It’s not top-of-the-line Cole Porter – like, say, “Anything Goes” or “Kiss Me, Kate.” But “Can-Can,” now playing at Circle Theatre, is an attractive, delicious confection from the golden age of Broadway musicals. There’s lots of razzle-dazzle and even second-rate Cole Porter is still pretty swell. A few of the numbers, like “It’s All Right With Me,” “C’est Magnifique,” and “I Love Paris,” are beloved standards.

Yes, the thin, predictable romantic storyline does become rather ho-hum, and the lyrics are not really witty in the usual Porter manner. But this Circle production provides such wonderful eye and ear candy, one’s attention never flags. There’s everything from a fencing duel to a Garden of Eden masquerade ball.

The leads really take command of the stage. In fact, the whole company – pretty girls and handsome guys – has fine singing voices and moves well. Kevin Bellie’s direction is brisk and his choreography is delightful. There are definitely many high points in this spirited revival of the 1953 warhorse.

The story unfolds in an illegal but highly profitable café in the Montmartre section of Paris, where lovely young ladies dance the provocative but prohibited Can-Can. Think of Belle Epoque Paris – the world of Toulouse Lautrec and Art Nouveau. Circle Theatre vividly recreates this colorful, seductive milieu.

Le Mome Pistache (Elizabeth Lanza) is the proud owner of the Bal du Paradis. Her joint, formerly a laundry, now features a bevy of showgirls lifting their dresses to show off their knickers while they kick up their heels doing the lively but forbidden title dance that was sweeping Paris in 1893.

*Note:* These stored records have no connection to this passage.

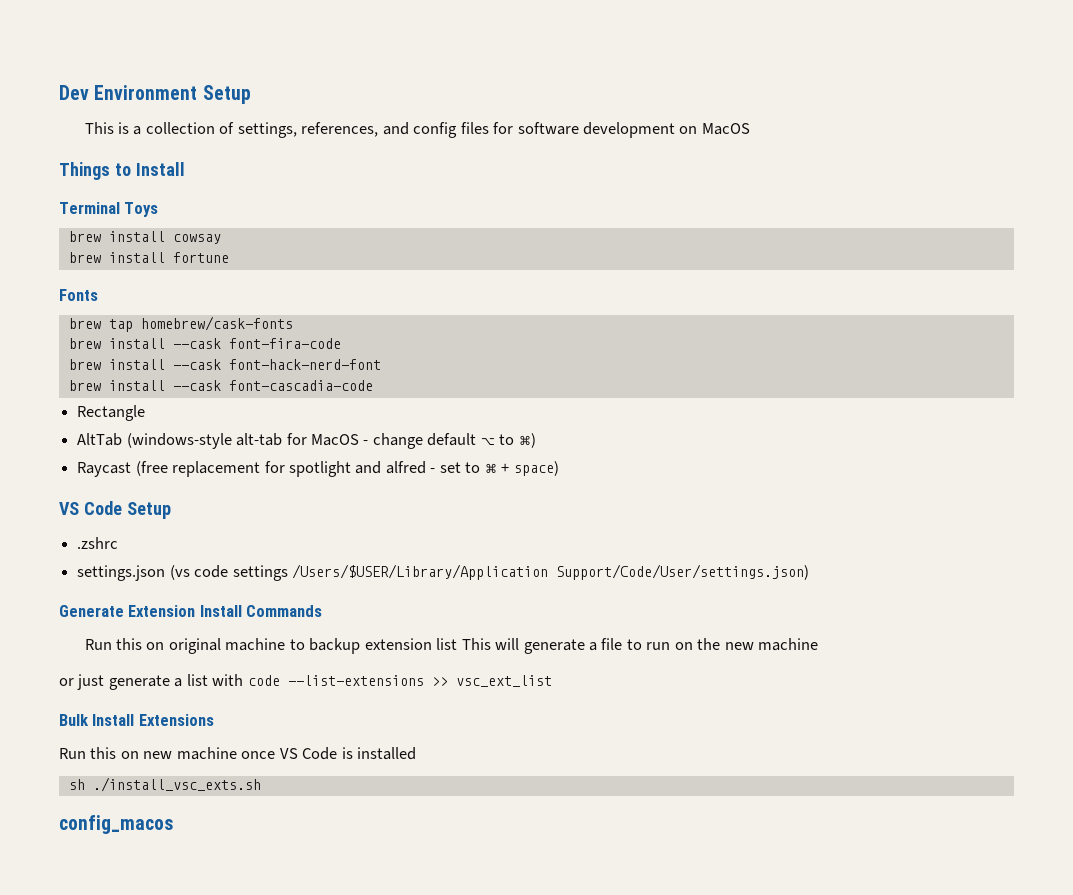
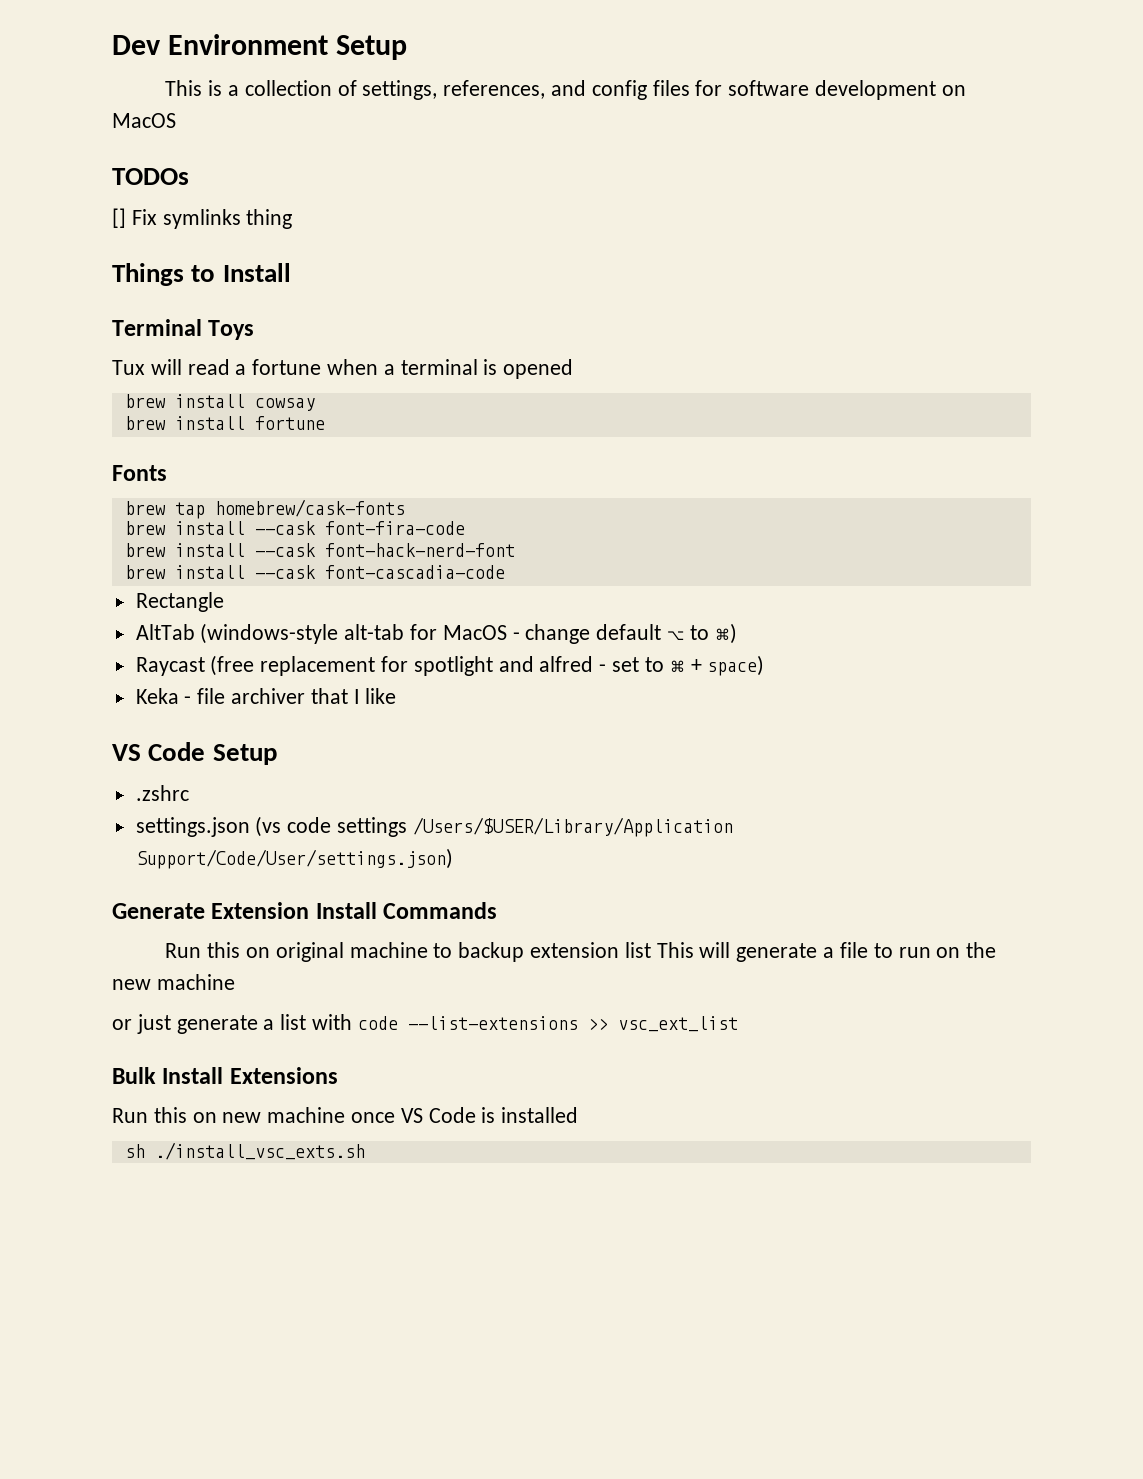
(750, 129) none -> [112,168,189,185] [112,208,293,229] // TODOs // [] Fix symlinks thing
(159, 209) none -> [112,359,574,379] // Tux will read a fortune when a terminal is opened
(559, 468) none -> [135,688,397,704] // Keka - file archiver that I like
[59,815,173,834] // config_macos -> (365, 1151) none

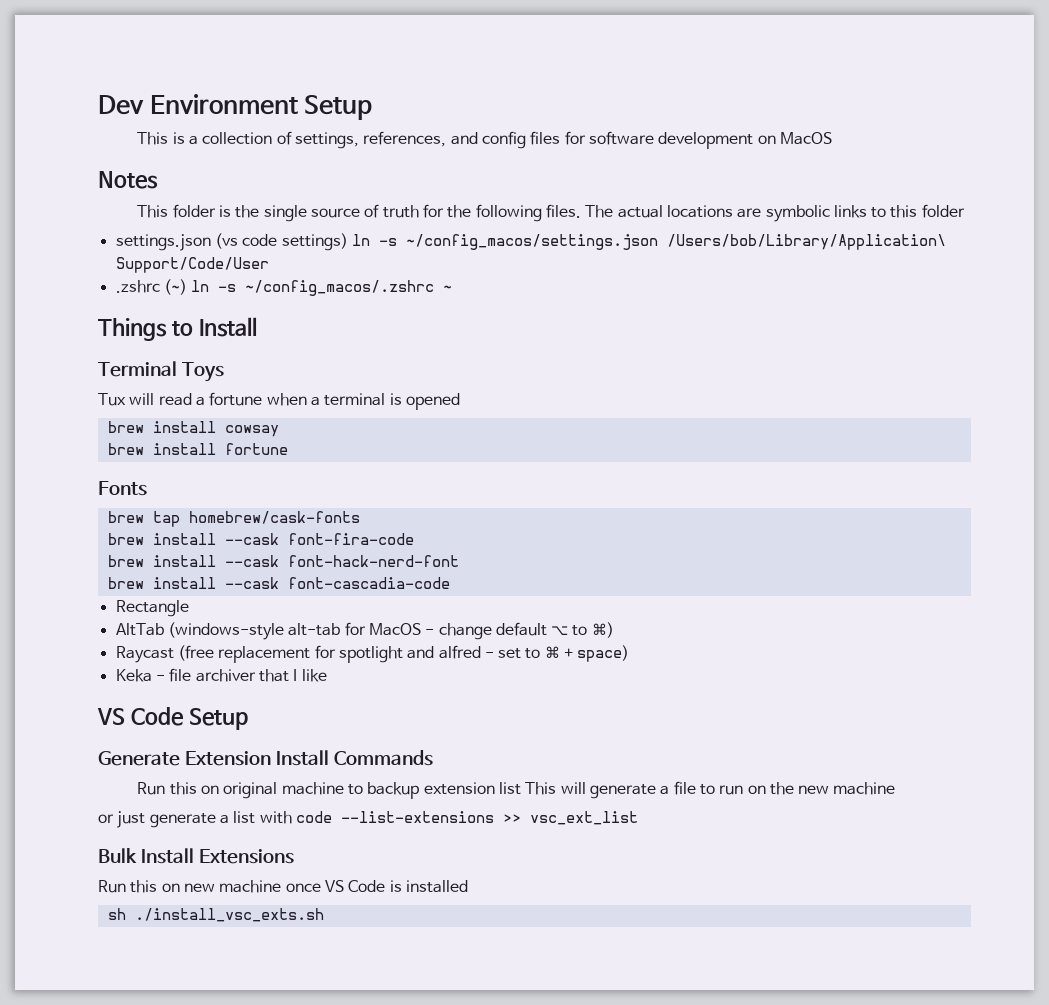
[112,168,189,185] [112,208,293,229] TODOs // [] Fix symlinks thing -> [98,171,158,189] [137,204,965,222] [115,233,946,251] [115,257,269,273] [115,279,453,296] Notes // This folder is the single source of truth for the following files. The actual locations are symbolic links to this folder // settings.json (vs code settings) ln -s ~/config_macos/settings.json /Users/bob/Library/Application\ Support/Code/User // .zshrc (~) ln -s ~/config_macos/.zshrc ~
[135,785,189,801] [135,816,733,837] [135,848,453,869] // .zshrc // settings.json (vs code settings /Users/$USER/Library/Application Support/Code/User/settings.json) -> (248, 719) none

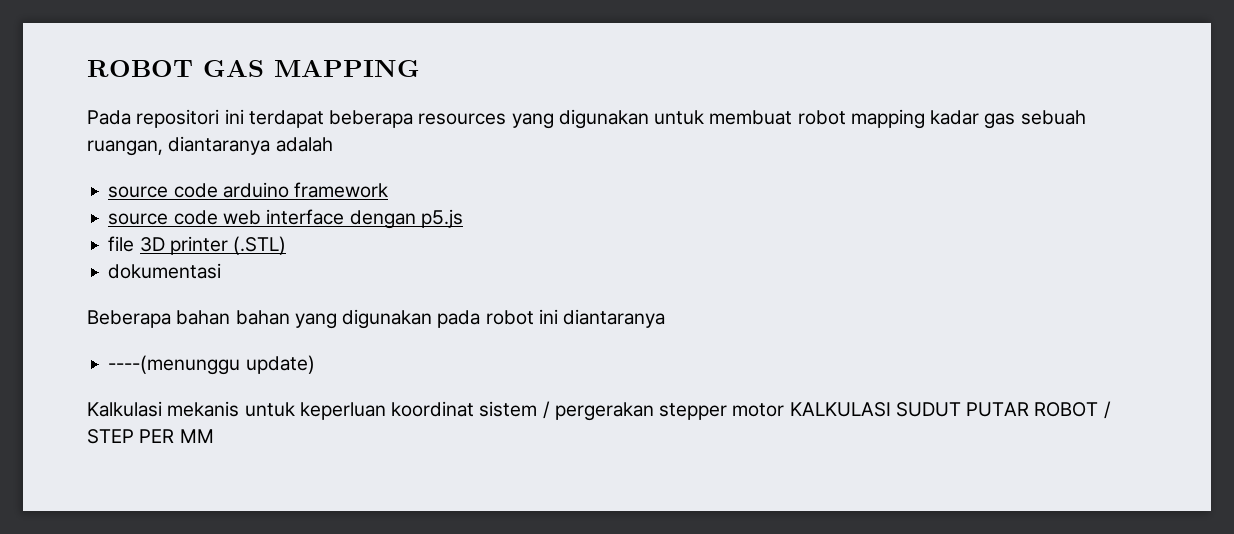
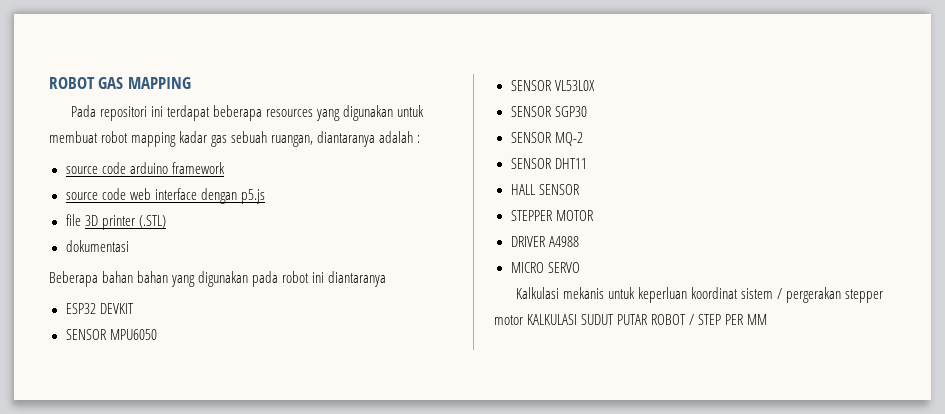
(333, 144) none -> [417,135,421,143] :
[108,355,315,375] ----(menunggu update) -> [65,303,134,314] [65,329,157,340] [510,80,595,91] [510,106,587,117] [510,132,583,146] [510,158,587,169] [510,184,580,195] [510,210,594,221] [510,236,579,247] [510,262,580,273] ESP32 DEVKIT // SENSOR MPU6050 // SENSOR VL53L0X // SENSOR SGP30 // SENSOR MQ-2 // SENSOR DHT11 // HALL SENSOR // STEPPER MOTOR // DRIVER A4988 // MICRO SERVO

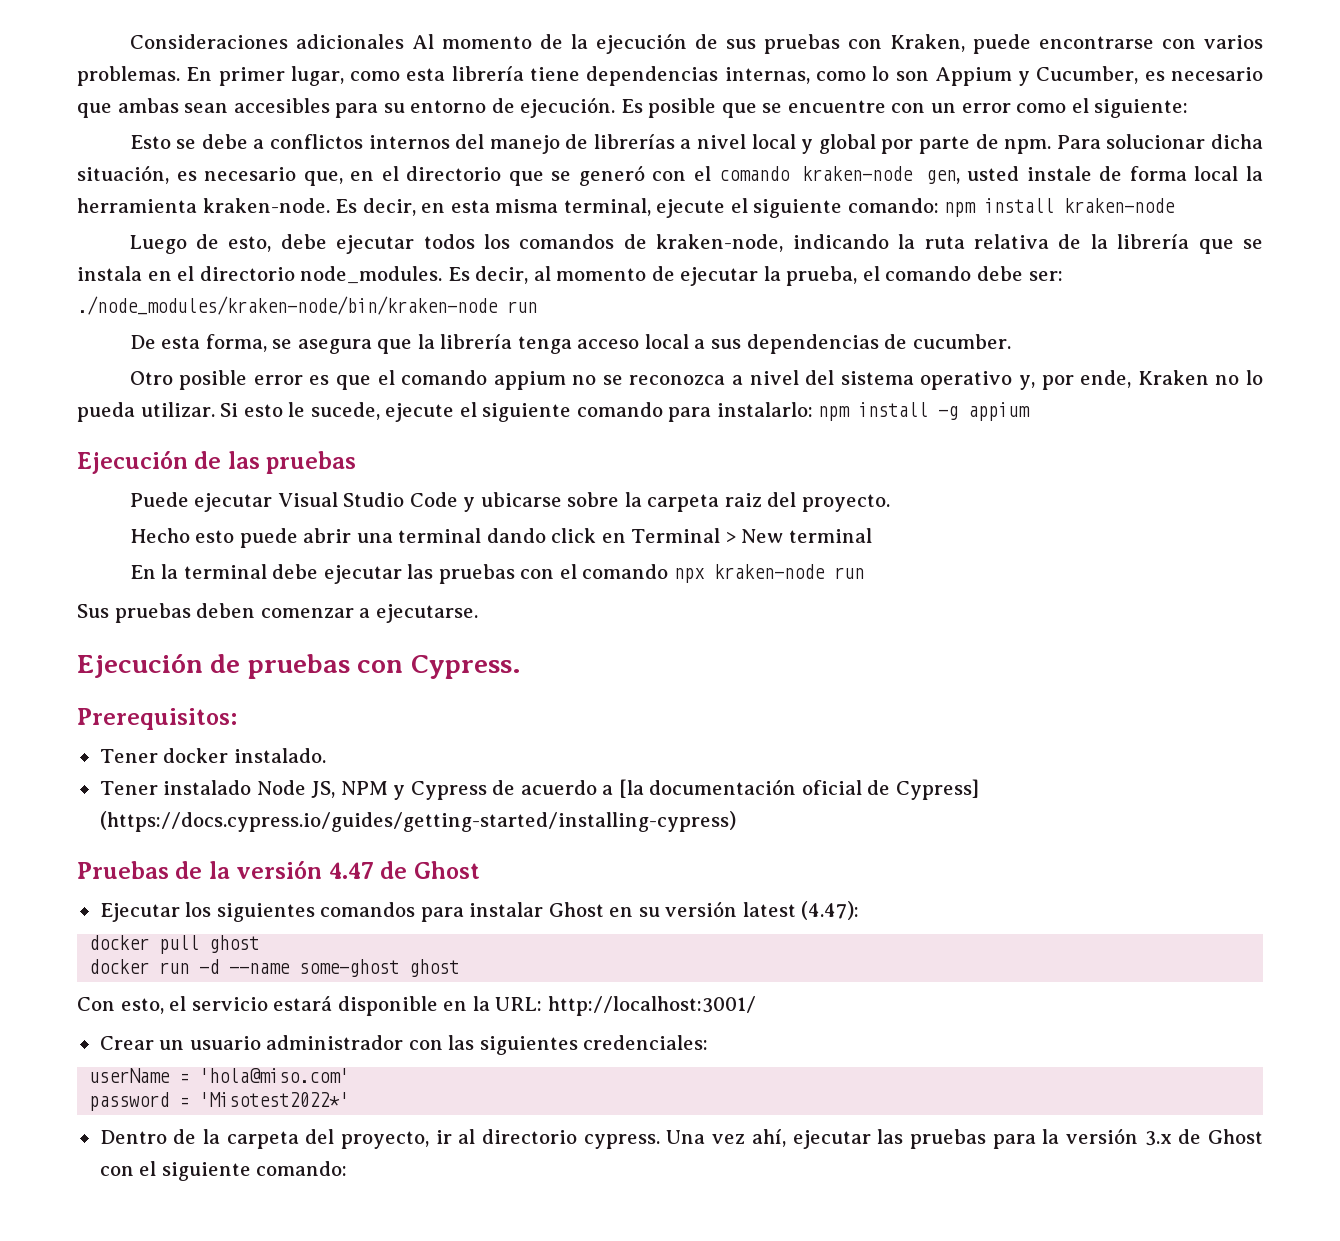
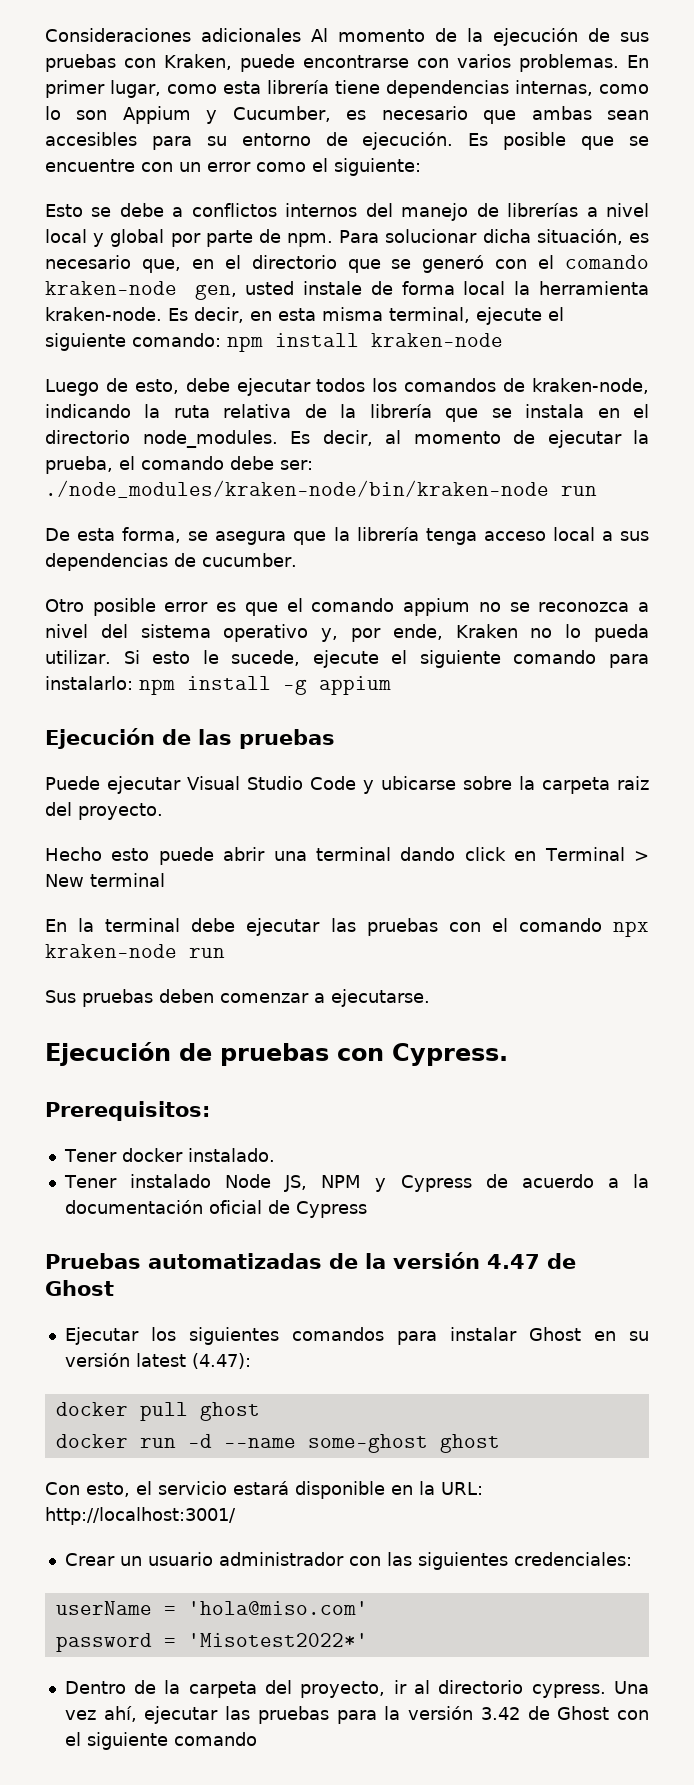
[618,779,644,798] [la -> [633,1174,649,1188] la
[896,779,980,800] [99,811,736,832] Cypress] (https://docs.cypress.io/guides/getting-started/installing-cypress) -> [295,1201,367,1218] Cypress
(169, 870) none -> [148,1253,322,1269] automatizadas
[1144,1131,1172,1146] 3.x -> [480,1707,520,1720] 3.42
[256,1161,348,1176] comando: -> [173,1732,257,1746] comando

The plot boils down to an intense conflict between free expression and censorship. A self-righteous, hard-nosed but good-looking Parisian judge named Aristide (Jeremy Rill) is determined to uphold the strict moral laws and shut down Pistache’s dancehall. As you might predict, however, this straight-laced gent falls in love with the sexy nightclub hostess in the process.

One of Pistache’s lead dancers, the charming Claudine (Rachel Quinn), has an outrageous parasitic live-in boyfriend named Boris. (Gwen Verdon became a star overnight, winning the first of her four Tony awards playing Claudine in 1953.)

Boris (Robert Deason), an egotistical Bulgarian sculptor who has no talent, is like some annoying and dumb character from a bad sketch comedy, or possibly one of the long-lost “Three Stooges.” Unfortunately, he’s on stage so much he often seems like he’s the protagonist. Entirely too much time is spent on this second-banana couple.

When a slick and sleazy art critic (Mat Labotka) seems attracted to dancer Claudine, her sponging boyfriend Boris loans her out in exchange for a positive review in a Parisian art journal. Some of the underlying misogyny in this material – men living off their women, some even pimping their girlfriends or slapping, punching, and tossing them around in the brutal Apache dance – is disturbing in these more modern times.

I’m aware a number of versions of this show exist. Apparently the book (everything that’s not singing and dancing) by Abe Burroughs has endured an ongoing makeover for half a century. Although Burroughs had just written the ever popular “Guys and Dolls,” this show is decidedly messy. I’m not sure if the Circle version uses the original 1953 book or one of the myriad updates. But what we see is serviceable and definitely has plenty of highlights.

Some may recall the 1960 Hollywood version of this musical. I do not, which surprises me. The 20th Century Fox moguls threw out most of the original book and score, then chose to showcase Frank Sinatra and Shirley MacLaine in the lead roles. It was definitely the age of the Rat Pack.

Allison Kane is the musical director. Her musicians are Justin Kono, Hank Horton, Kelly Shivuya, and Anita Darwish. Unfortunately, the amplified backstage music of these sweeping Cole Porter orchestrations sometimes sounds like a slightly tinny wedding band.

But the visual splendor of the Circle production of “Can-Can” is especially top-rate. Designer Jesus Perez and staff have created a vast variety of eye-popping costumes.

Bob Knuth, long known for working wonders in Circle’s rather intimate performance space, designed a deeply dimensional dancehall set that adapts into multiple locations. Knuth creates a feeling of far more depth than is actually there with layers of scarlet-colored “scenery” proscenium curtains. Lori Willis was the scenic painter. Beth Scheible is the stage manager.